▼

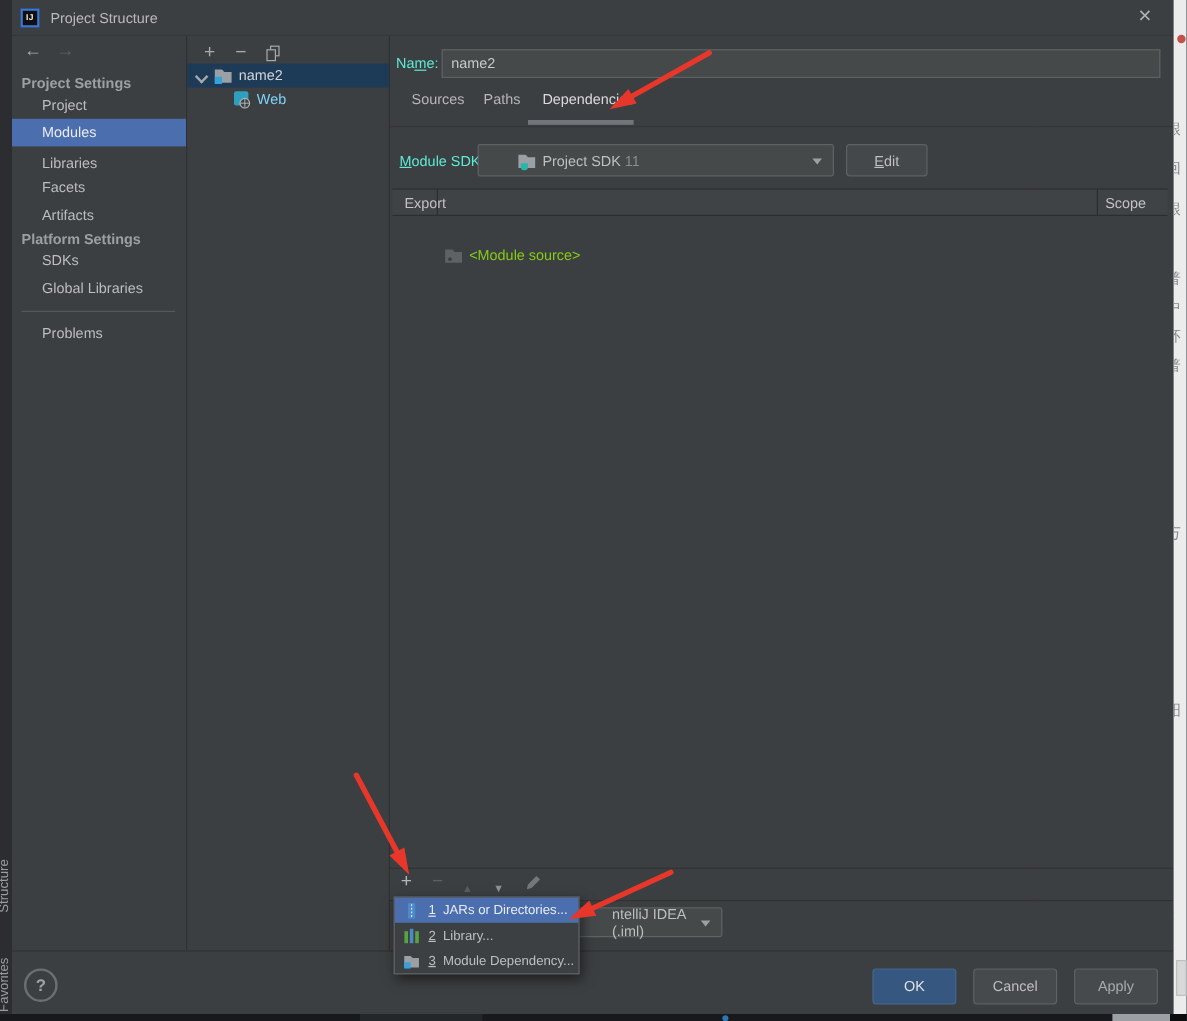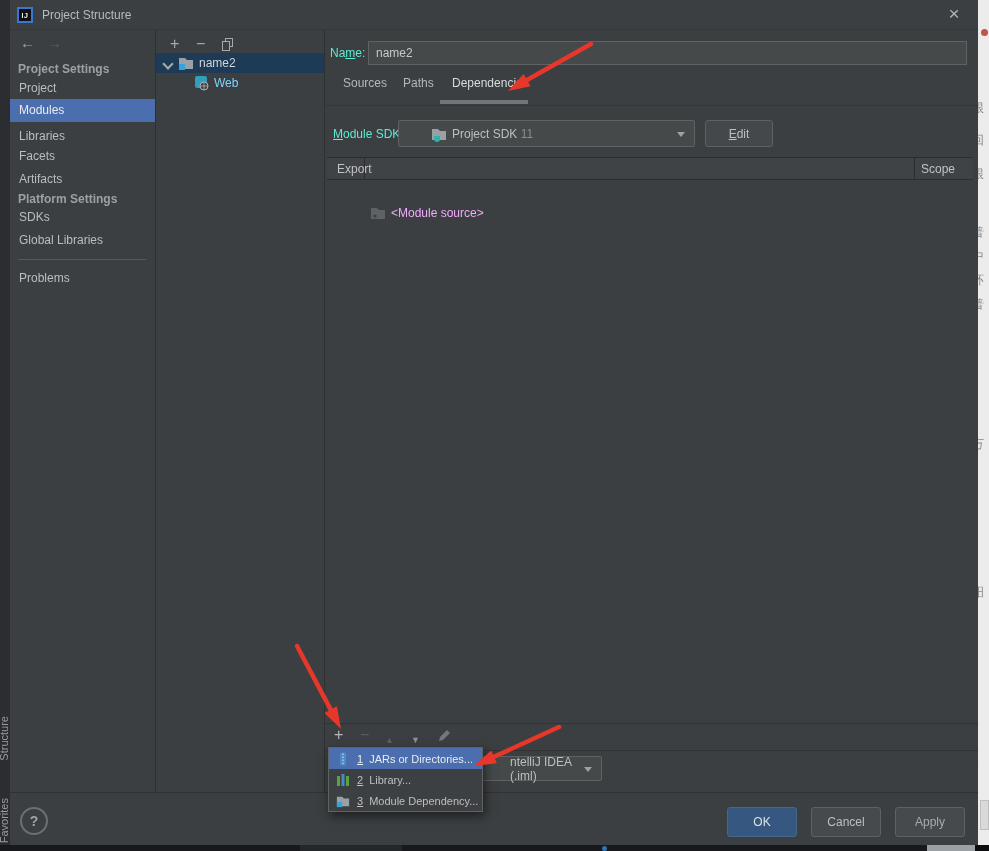--- a/index.html
+++ b/index.html
@@ -28,21 +28,21 @@
   .ij-logo { position:absolute; left:7px; top:7px; width:16px; height:16px; background:#101012; border:2px solid #3b76d1; color:#f3f4f6; font-size:7px; font-weight:bold; display:flex; align-items:center; justify-content:center; letter-spacing:0.5px; }
   .win-title { position:absolute; left:32px; top:8px; font-size:12px; color:#b8babc; }
   .win-close { position:absolute; right:12px; top:2px; width:24px; height:24px; color:#b0b2b4; font-size:19px; line-height:24px; text-align:center; cursor:default; }
 
   
   .sidebar { position:absolute; left:0; top:30px; width:145px; height:762px; }
   .nav-arrow { position:absolute; font-size:15px; }
   .nav-back { left:10px; top:4px; color:#a7aaac; }
   .nav-fwd { left:37px; top:4px; color:#5c5f61; }
   .side-section { position:absolute; left:8px; font-size:12px; font-weight:bold; color:#9da0a2; }
-  .side-item { position:absolute; left:0; width:145px; height:23px; line-height:23px; padding-left:9px; font-size:12px; color:#bbbdbf; cursor:default; }
+  .side-item { position:absolute; left:0; width:145px; height:23px; line-height:23px; padding-left:25px; font-size:12px; color:#bbbdbf; cursor:default; }
   .side-item.selected { background:#4b6eaf; color:#e9ebed; }
   .side-divider { position:absolute; left:8px; width:128px; height:1px; background:#55585a; }
 
   
   .tree-panel { position:absolute; left:145px; top:30px; width:170px; height:762px; border-left:1px solid #2e3032; border-right:1px solid #2e3032; }
   .tp-icon { position:absolute; top:6px; color:#a7aaac; font-size:16px; line-height:16px; }
   .tp-plus { left:14px; }
   .tp-minus { left:40px; }
   .copy-ic { position:absolute; left:66px; top:8px; width:12px; height:13px; }
   .copy-ic .r1 { position:absolute; left:3px; top:0; width:8px; height:9px; border:1px solid #a7aaac; }
@@ -70,21 +70,21 @@
   .dim { color:#8a8d8f; }
   .btn { position:absolute; border-radius:3px; font-size:12px; color:#bdbfc1; display:flex; align-items:center; justify-content:center; cursor:default; }
   .edit-btn { left:380px; top:90px; width:68px; height:27px; background:#45484a; border:1px solid #5e6163; }
 
   .dep-header { position:absolute; left:2px; top:127px; width:646px; height:23px; background:#404346; border-top:1px solid #2b2d2f; border-bottom:1px solid #2b2d2f; font-size:12px; color:#c0c2c4; }
   .dep-header .col-export { position:absolute; left:10px; top:4px; }
   .dep-header .col-scope { position:absolute; left:594px; top:4px; }
   .vsep { position:absolute; top:0; width:1px; height:21px; background:#2b2d2f; }
   .dep-row { position:absolute; left:2px; width:646px; height:22px; display:flex; align-items:center; font-size:12px; cursor:default; }
   .dep-row.selected { top:150px; background:#4b6eaf; color:#eef1f4; }
-  .dep-row.src { top:172px; color:#f0abfc; }
+  .dep-row.src { top:172px; color:#84cc16; }
   .dep-row .rind { width:43px; flex:0 0 auto; }
   .table-bottom { position:absolute; left:0; top:693px; width:653px; height:1px; background:#323232; }
 
   .tb2 { position:absolute; top:697px; font-size:16px; line-height:16px; cursor:default; }
   .tb2.add { left:9px; color:#b4b6b8; }
   .tb2.rem { left:35px; color:#5b5e60; }
   .tb2.up { left:60px; font-size:9px; top:702px; color:#5b5e60; }
   .tb2.down { left:86px; font-size:9px; top:702px; color:#8d9092; }
   .pencil { position:absolute; left:112px; top:698px; }
   .storage-line { position:absolute; left:0; top:720px; width:653px; height:1px; background:#323232; }

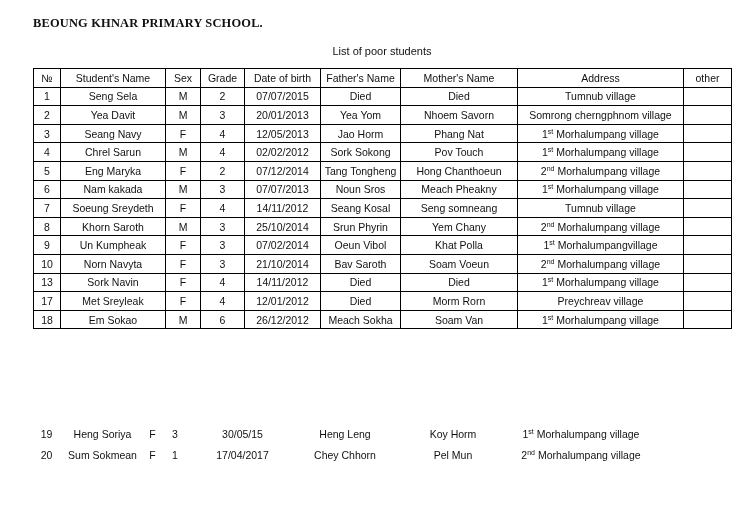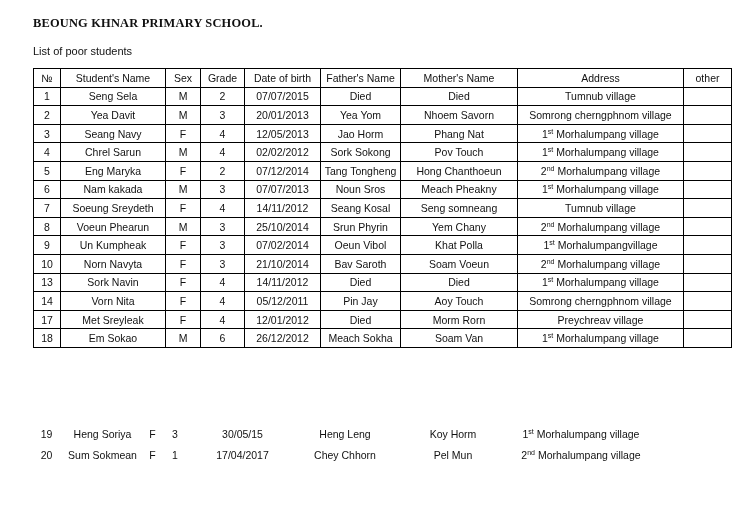--- a/index.html
+++ b/index.html
@@ -14,21 +14,21 @@
   .school-name {
     position:absolute; left:33px; top:15px;
     font-family:"Liberation Serif", serif;
     font-weight:bold; font-size:13.5px;
     letter-spacing:0.2px;
     transform:scaleX(0.92); transform-origin:left center;
     white-space:nowrap;
   }
   .list-title {
     position:absolute; left:33px; top:45px; width:698px;
-    font-size:11px;
+    text-align:center; font-size:11px;
   }
   table { border-collapse:collapse; table-layout:fixed; }
   .students-table {
     position:absolute; left:33px; top:68px; width:698px;
     border:1.5px solid #000;
   }
   .students-table th, .students-table td {
     border:1px solid #000;
     font-weight:normal;
     font-size:10.5px;
@@ -157,21 +157,21 @@
         <td>F</td>
         <td>4</td>
         <td>14/11/2012</td>
         <td>Seang Kosal</td>
         <td>Seng somneang</td>
         <td>Tumnub village</td>
         <td></td>
       </tr>
       <tr>
         <td>8</td>
-        <td>Voeun Phearun</td>
+        <td>Khorn Saroth</td>
         <td>M</td>
         <td>3</td>
         <td>25/10/2014</td>
         <td>Srun Phyrin</td>
         <td>Yem Chany</td>
         <td>2<sup>nd</sup> Morhalumpang village</td>
         <td></td>
       </tr>
       <tr>
         <td>9</td>
@@ -197,31 +197,20 @@
       </tr>
       <tr>
         <td>13</td>
         <td>Sork Navin</td>
         <td>F</td>
         <td>4</td>
         <td>14/11/2012</td>
         <td>Died</td>
         <td>Died</td>
         <td>1<sup>st</sup> Morhalumpang village</td>
-        <td></td>
-      </tr>
-      <tr>
-        <td>14</td>
-        <td>Vorn Nita</td>
-        <td>F</td>
-        <td>4</td>
-        <td>05/12/2011</td>
-        <td>Pin Jay</td>
-        <td>Aoy Touch</td>
-        <td>Somrong cherngphnom village</td>
         <td></td>
       </tr>
       <tr>
         <td>17</td>
         <td>Met Sreyleak</td>
         <td>F</td>
         <td>4</td>
         <td>12/01/2012</td>
         <td>Died</td>
         <td>Morm Rorn</td>

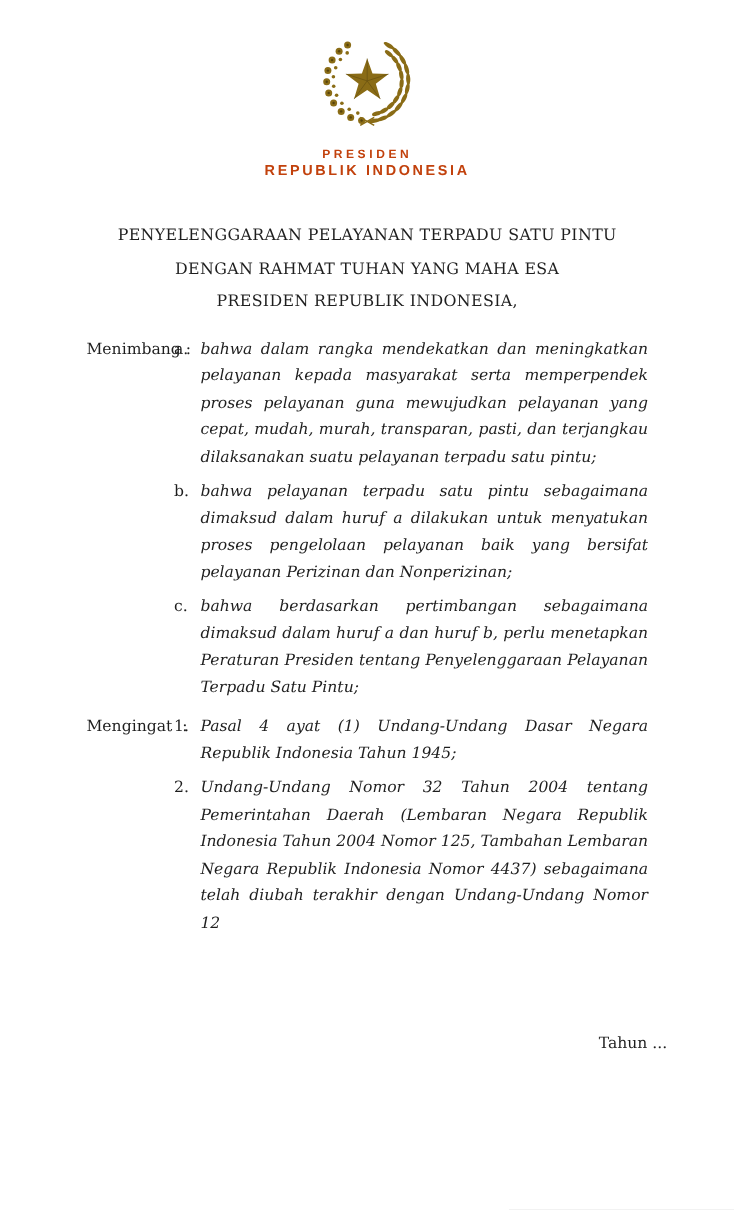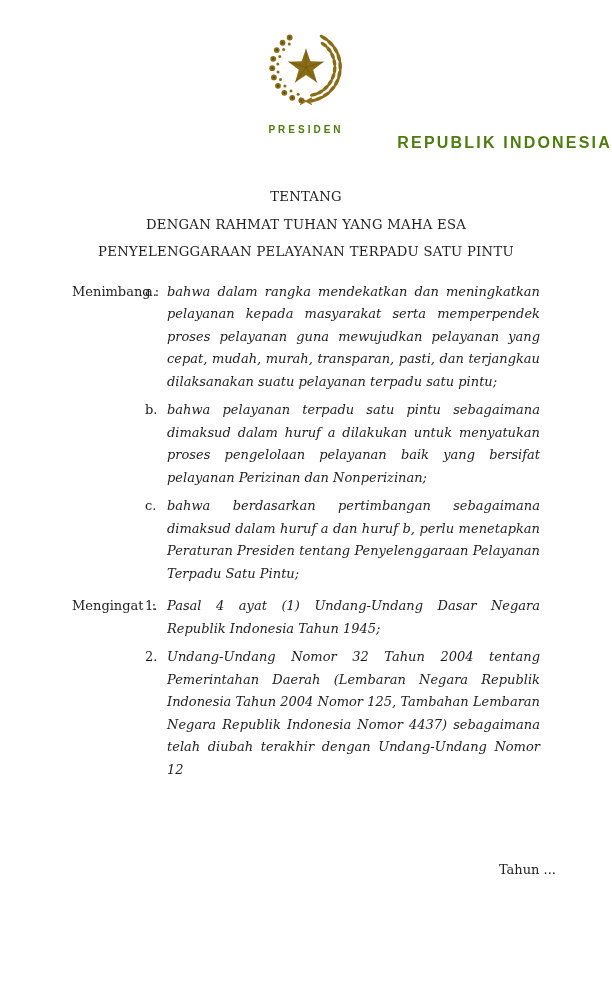--- a/index.html
+++ b/index.html
@@ -16,32 +16,31 @@
   
   .letterhead {
     padding-top: 26px;
     text-align: center;
   }
   .emblem-wrap { line-height: 0; }
   .letterhead-text {
     margin-top: 16px;
     font-family: "Liberation Sans", "DejaVu Sans", sans-serif;
     font-weight: bold;
-    color: #4d7c0f;
+    color: #c2410c;
   }
   .letterhead-line1 {
     font-size: 10px;
     letter-spacing: 3px;
     line-height: 12px;
   }
   .letterhead-line2 {
-    font-size: 16px;
+    font-size: 12px;
     letter-spacing: 2.2px;
     line-height: 13px;
-    text-align: right;
   }
   
   .title-block {
     margin-top: 34px;
     text-align: center;
   }
   .title-line {
     font-size: 13.2px;
     line-height: 27.5px;
     letter-spacing: 0.3px;
@@ -162,23 +161,23 @@
         </g>
       </svg>
     </div>
     <div class="letterhead-text">
       <div class="letterhead-line1">PRESIDEN</div>
       <div class="letterhead-line2">REPUBLIK INDONESIA</div>
     </div>
   </div>
 
   <div class="title-block">
-    <div class="title-line">TENTANG</div>
+    <div class="title-line">PENYELENGGARAAN PELAYANAN TERPADU SATU PINTU</div>
     <div class="title-line">DENGAN RAHMAT TUHAN YANG MAHA ESA</div>
-    <div class="title-line">PENYELENGGARAAN PELAYANAN TERPADU SATU PINTU</div>
+    <div class="title-line">PRESIDEN REPUBLIK INDONESIA,</div>
   </div>
 
   <div class="doc-body">
 
     <div class="clause">
       <div class="clause-label">Menimbang :</div>
       <ul class="clause-items">
         <li class="clause-item">
           <span class="item-marker">a.</span>
           <p class="item-text">bahwa dalam rangka mendekatkan dan meningkatkan pelayanan kepada masyarakat serta memperpendek proses pelayanan guna mewujudkan pelayanan yang cepat, mudah, murah, transparan, pasti, dan terjangkau dilaksanakan suatu pelayanan terpadu satu pintu;</p>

▲

## Problem
Only the lines from the start of the material to the line with "position:absolute; left:32px; top:8px;", inclusive, belong in the answer, printed exactly and free of pictures.

## Reply to the exercise
--- a/index.html
+++ b/index.html
@@ -28,21 +28,21 @@
   .ij-logo { position:absolute; left:7px; top:7px; width:16px; height:16px; background:#101012; border:2px solid #3b76d1; color:#f3f4f6; font-size:7px; font-weight:bold; display:flex; align-items:center; justify-content:center; letter-spacing:0.5px; }
   .win-title { position:absolute; left:32px; top:8px; font-size:12px; color:#b8babc; }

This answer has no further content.